El presidente de Estados Unidos, Donald Trump, amenazó con imponer aranceles a los países que se opongan a sus ambiciones de adquirir Groenlandia, un territorio autónomo bajo soberanía danesa. En una reunión en la Casa Blanca, Trump declaró que "podría imponer un arancel a los países si no están de acuerdo con Groenlandia", pero no especificó qué naciones podrían ser el objetivo ni la base legal para tales aranceles.
Las declaraciones de Trump coincidieron con la visita de una delegación bipartidista del Congreso a Groenlandia, destinada a demostrar apoyo al territorio.

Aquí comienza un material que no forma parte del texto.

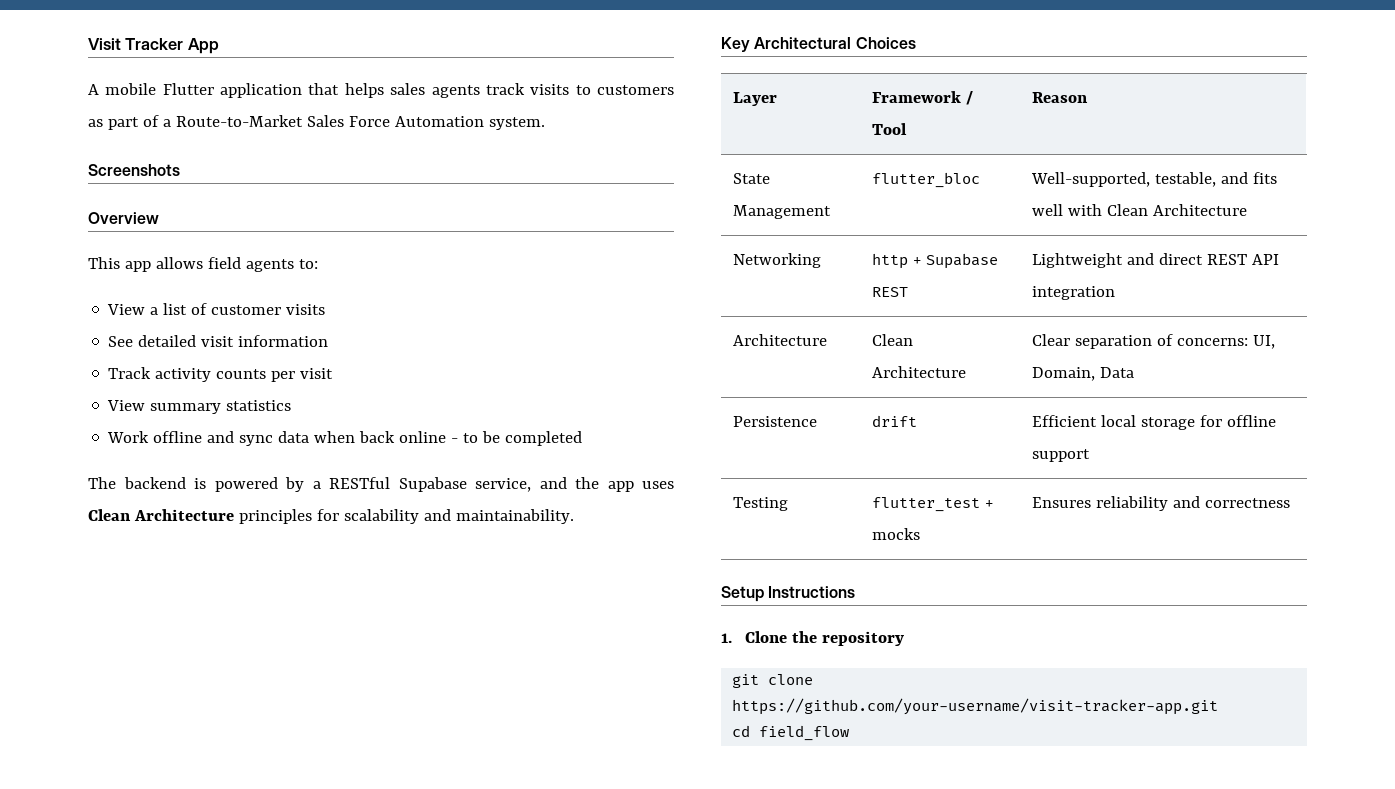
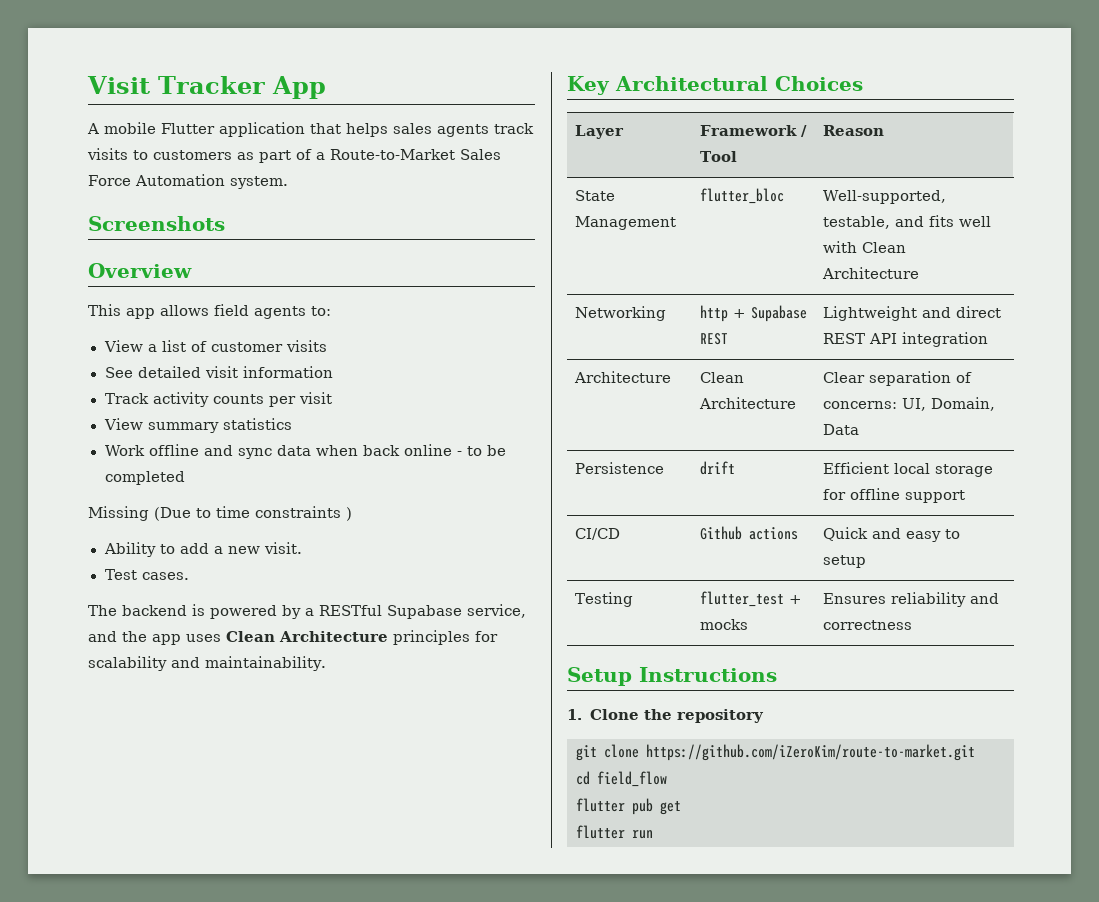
+ Missing (Due to time constraints )
+ Ability to add a new visit.
+ Test cases.
+ CI/CD | Github actions | Quick and easy to setup
- git clone https://github.com/your-username/visit-tracker-app.git
+ git clone https://github.com/iZeroKim/route-to-market.git
+ flutter pub get
+ flutter run

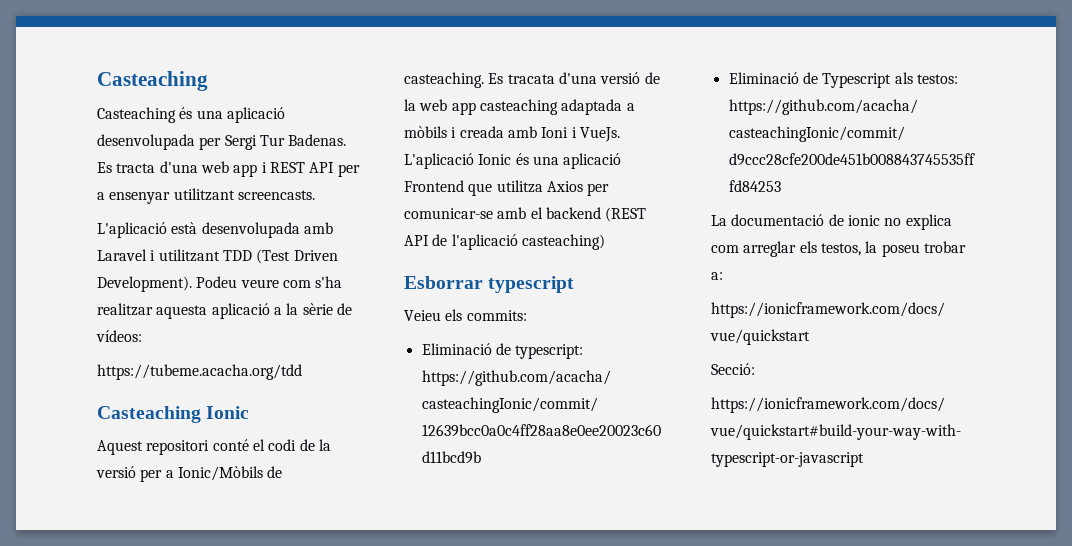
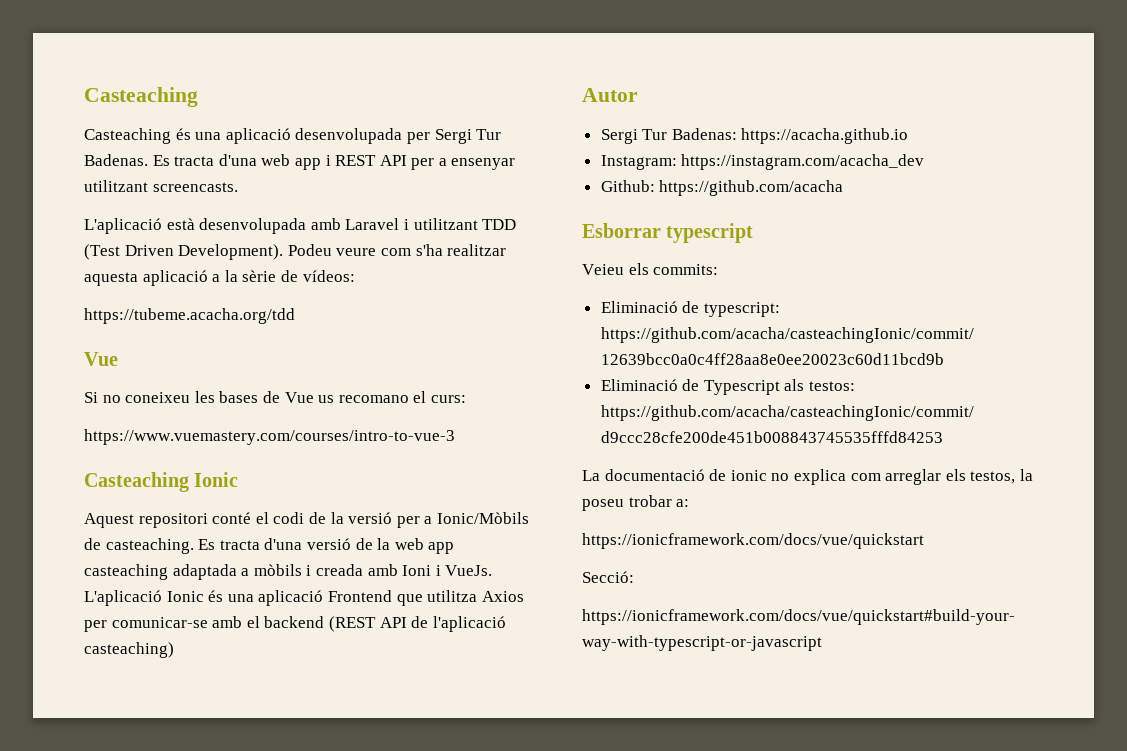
  https://tubeme.acacha.org/tdd
+ Vue
+ Si no coneixeu les bases de Vue us recomano el curs:
+ https://www.vuemastery.com/courses/intro-to-vue-3
- Es tracata d'una versió de la web app casteaching adaptada a mòbils i creada amb Ioni i VueJs.
+ Es tracta d'una versió de la web app casteaching adaptada a mòbils i creada amb Ioni i VueJs.
+ Autor
+ Sergi Tur Badenas: https://acacha.github.io
+ Instagram: https://instagram.com/acacha_dev
+ Github: https://github.com/acacha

La delegación de 11 miembros, incluidos republicanos que han expresado reservas sobre la propuesta de adquisición del presidente, se reunió con miembros del parlamento, la primera ministra danesa Mette Frederiksen y el primer ministro groenlandés Jens-Frederik Nielsen. El senador Chris Coons, demócrata y líder de la delegación, no comentó sobre la amenaza arancelaria del presidente.
La perspectiva de que Estados Unidos adquiera Groenlandia ha encontrado resistencia no solo por parte de Dinamarca y Groenlandia, sino también dentro de los Estados Unidos, donde muchos cuestionan la justificación estratégica y económica. Groenlandia, aunque geográficamente forma parte de América del Norte, ha sido un territorio danés desde 1814. Su importancia estratégica aumentó durante la Segunda Guerra Mundial, lo que llevó a una presencia militar estadounidense que continúa hasta el día de hoy en la Base Aérea de Thule, un componente crítico de los sistemas de alerta temprana de misiles de EE. UU.
El gobierno danés ha mantenido constantemente que Groenlandia no está a la venta. La primera ministra Frederiksen describió previamente la idea de vender Groenlandia como "absurda". La economía de Groenlandia depende en gran medida de la pesca y los subsidios daneses, pero también posee importantes recursos minerales, incluidos elementos de tierras raras, que son cada vez más importantes para las tecnologías modernas. El interés en los recursos de Groenlandia ha crecido a medida que el hielo ártico se derrite debido al cambio climático, abriendo nuevas rutas marítimas y acceso a áreas previamente inaccesibles.
La posible imposición de aranceles añade una capa de complejidad a la ya tensa relación entre Estados Unidos y algunos de sus aliados. También plantea interrogantes sobre la coherencia de la política exterior estadounidense y el uso del comercio como herramienta para lograr objetivos geopolíticos. La situación sigue siendo fluida, y aún no se han determinado los detalles específicos de los posibles aranceles y su impacto en las relaciones internacionales.